EXERCISE GOAL: Restate word for word the lines below from the one that has "(727, 749) none -> [65,875,165,893] // ASSETS" through the one that has "[814,815,841,830] the ->", keeping both and dropping all pictures.

GIVEN DATA:
Start of Block

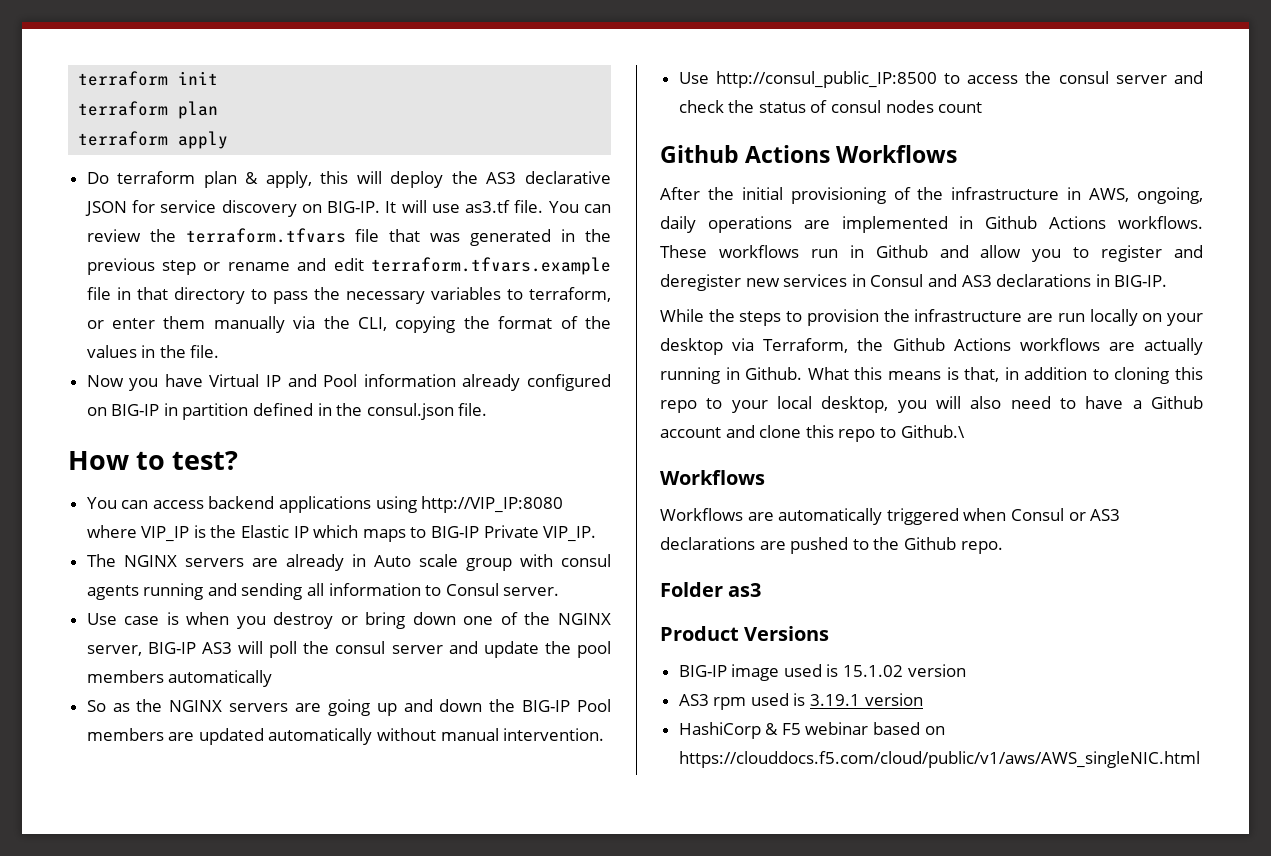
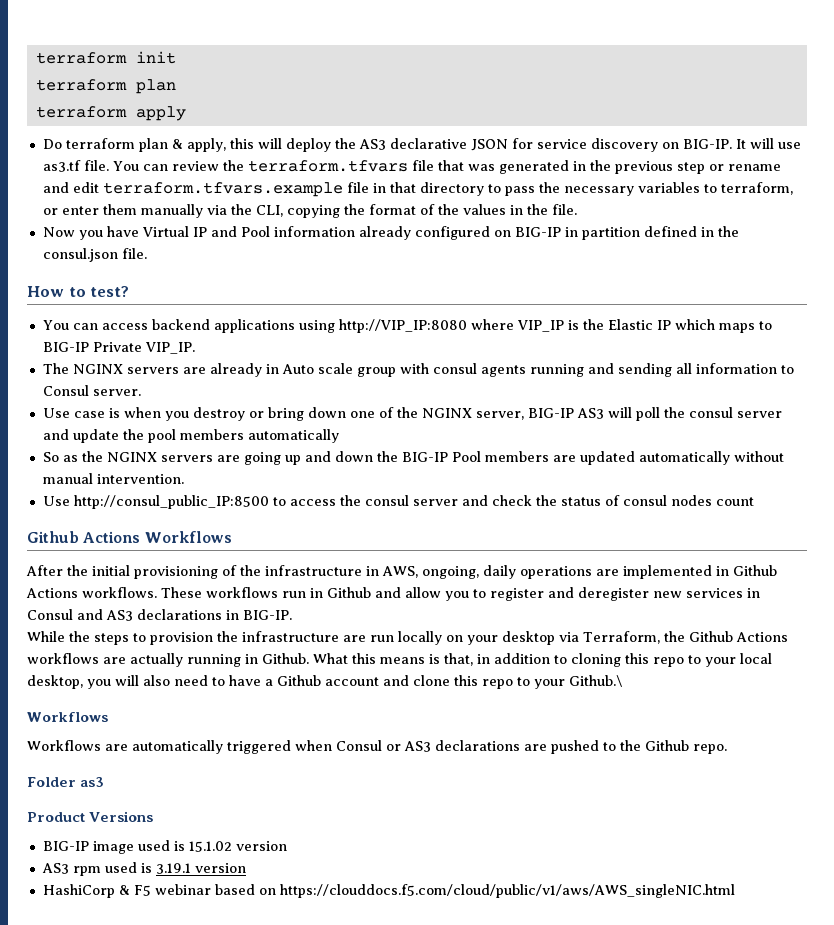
(896, 432) none -> [534,679,565,689] your

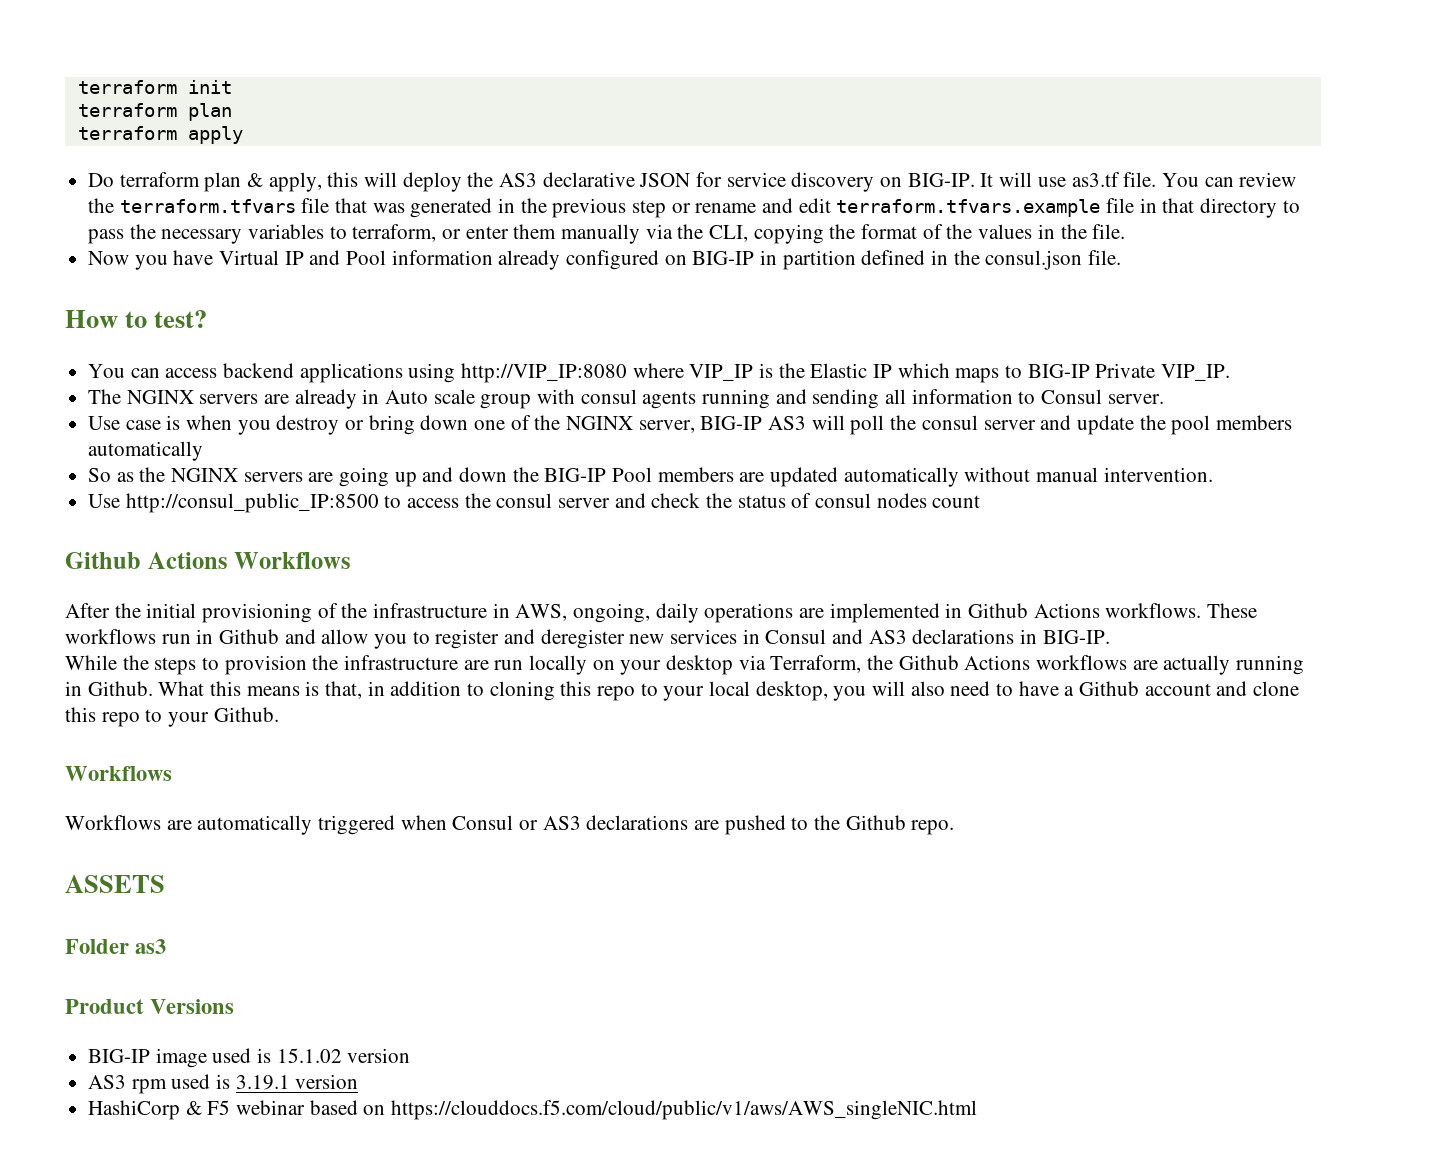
[569,675,622,687] Github.\ -> [213,707,279,722] Github.
(727, 749) none -> [65,875,165,893] // ASSETS

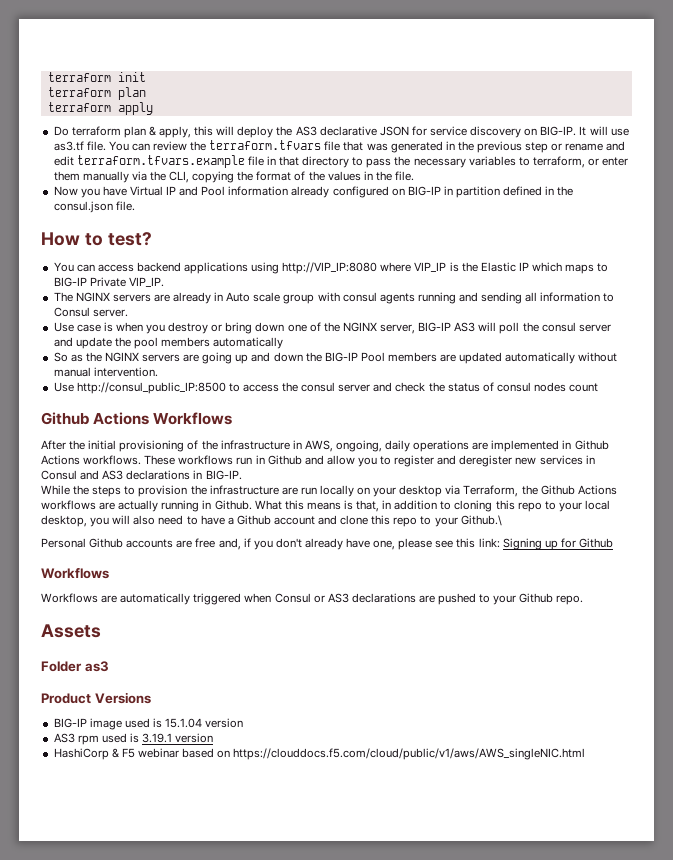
[213,707,279,722] Github. -> [460,515,502,526] [41,538,613,550] Github.\ // Personal Github accounts are free and, if you don't already have one, please see this link: Signing up for Github
[814,815,841,830] the -> [493,595,517,605] your
[65,875,165,893] ASSETS -> [41,624,101,638] Assets
[276,1048,342,1063] 15.1.02 -> [165,718,203,728] 15.1.04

End of Block

YOUR RESPONSE:
(727, 749) none -> [65,875,165,893] // ASSETS

[213,707,279,722] Github. -> [460,515,502,526] [41,538,613,550] Github.\ // Personal Github accounts are free and, if you don't already have one, please see this link: Signing up for Github
[814,815,841,830] the -> [493,595,517,605] your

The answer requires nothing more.